*** RECORDS PROVIDED Section Begins ***
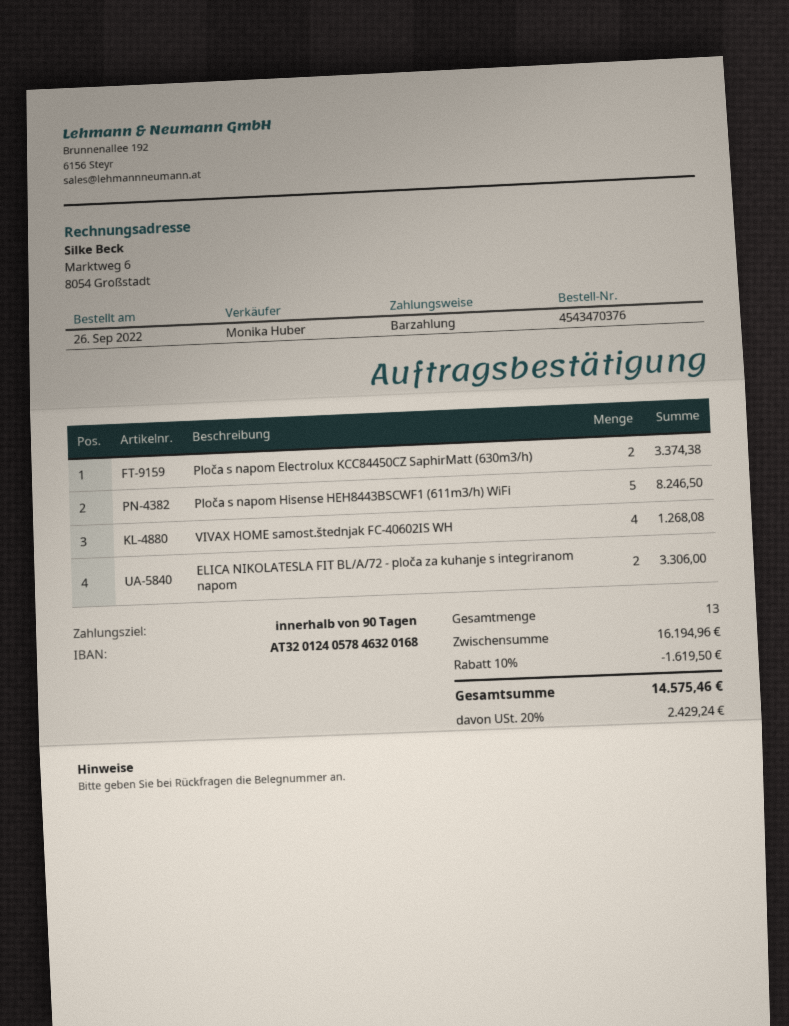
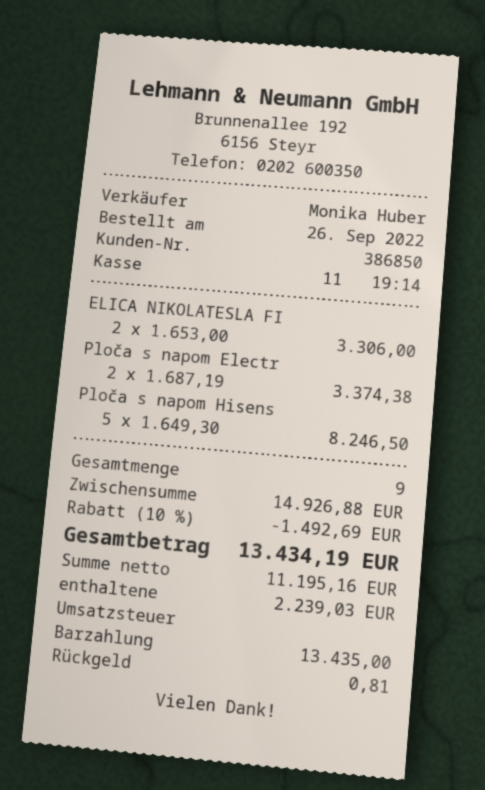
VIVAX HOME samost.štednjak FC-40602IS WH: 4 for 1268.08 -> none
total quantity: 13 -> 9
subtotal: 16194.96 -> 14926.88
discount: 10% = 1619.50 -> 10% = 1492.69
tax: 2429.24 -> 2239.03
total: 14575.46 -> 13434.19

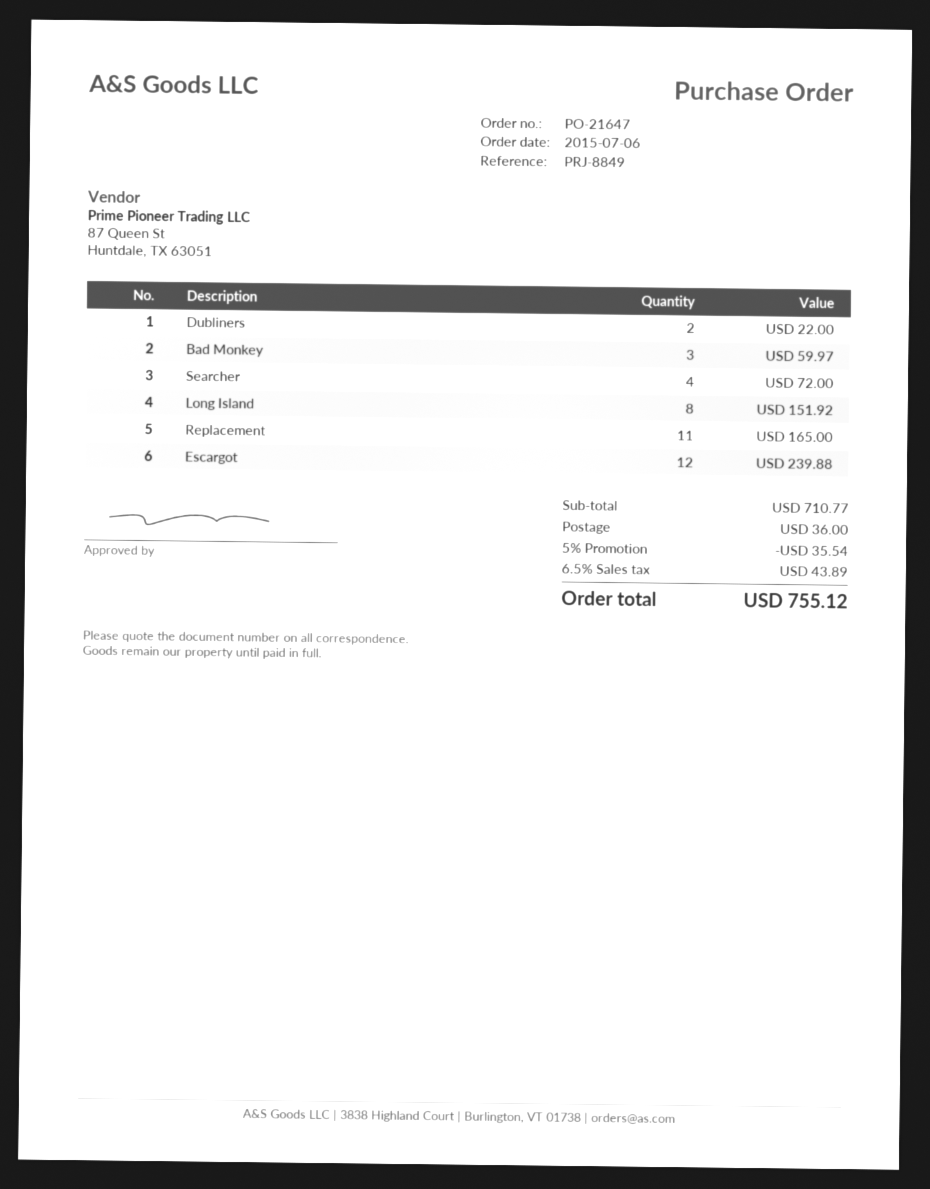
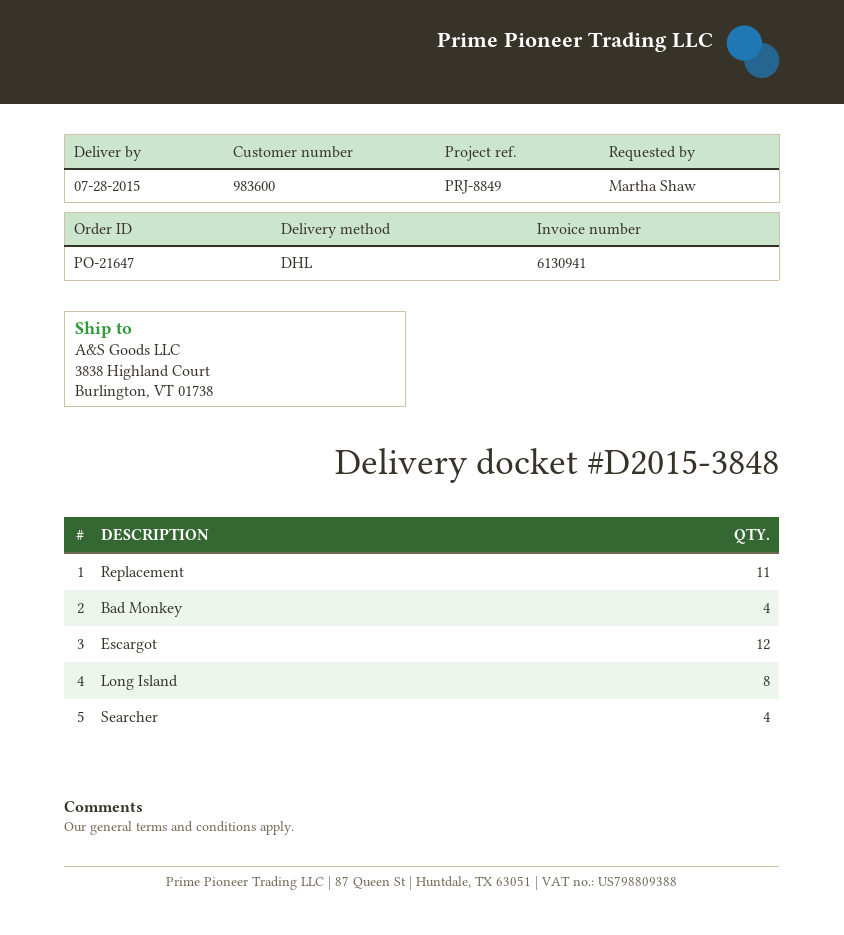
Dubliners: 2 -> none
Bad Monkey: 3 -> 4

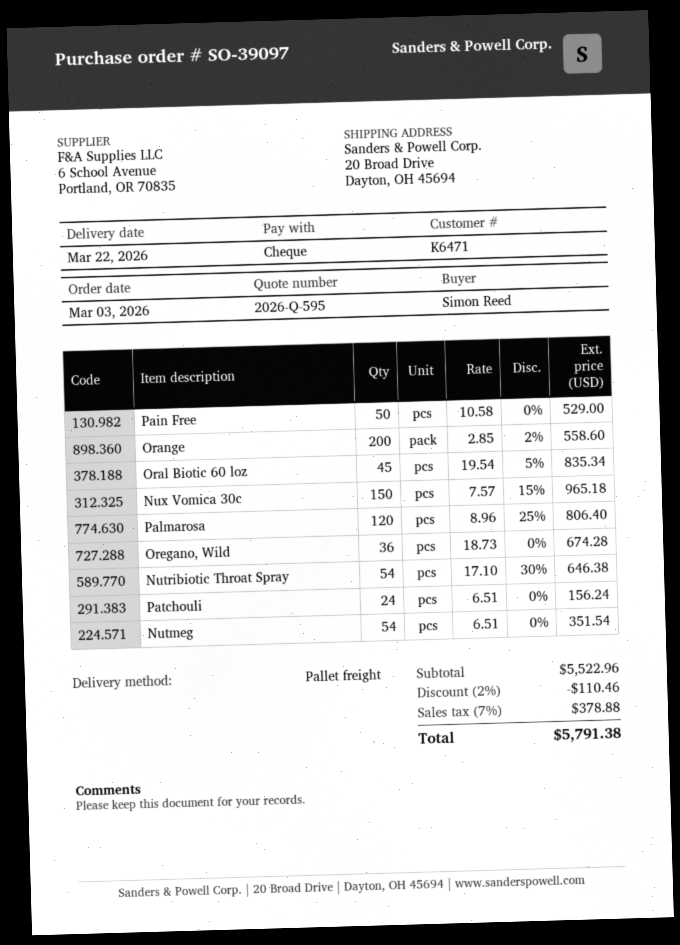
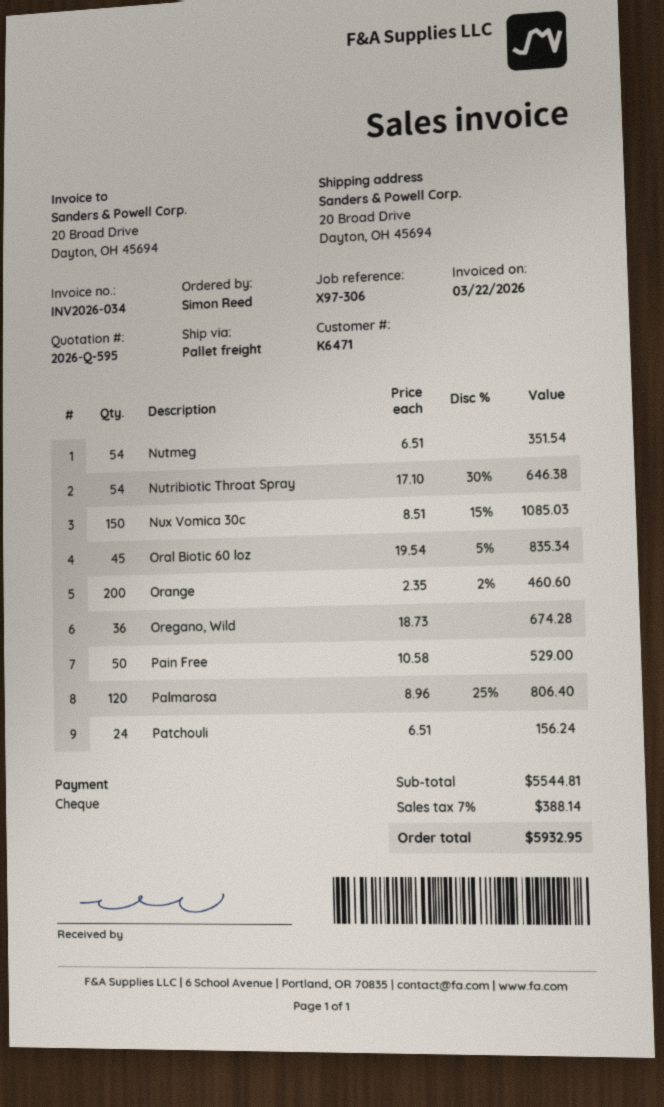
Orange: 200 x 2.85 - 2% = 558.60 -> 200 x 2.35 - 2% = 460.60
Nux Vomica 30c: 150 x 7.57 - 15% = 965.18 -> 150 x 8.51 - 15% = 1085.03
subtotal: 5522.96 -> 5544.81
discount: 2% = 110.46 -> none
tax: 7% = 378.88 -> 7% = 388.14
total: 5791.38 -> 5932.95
*** RECORDS PROVIDED Section Ends ***
WHAT TO PRODUCE:
Copy out the data verbatim, with no pictures.

RESULT:
VIVAX HOME samost.štednjak FC-40602IS WH: 4 for 1268.08 -> none
total quantity: 13 -> 9
subtotal: 16194.96 -> 14926.88
discount: 10% = 1619.50 -> 10% = 1492.69
tax: 2429.24 -> 2239.03
total: 14575.46 -> 13434.19

Dubliners: 2 -> none
Bad Monkey: 3 -> 4

Orange: 200 x 2.85 - 2% = 558.60 -> 200 x 2.35 - 2% = 460.60
Nux Vomica 30c: 150 x 7.57 - 15% = 965.18 -> 150 x 8.51 - 15% = 1085.03
subtotal: 5522.96 -> 5544.81
discount: 2% = 110.46 -> none
tax: 7% = 378.88 -> 7% = 388.14
total: 5791.38 -> 5932.95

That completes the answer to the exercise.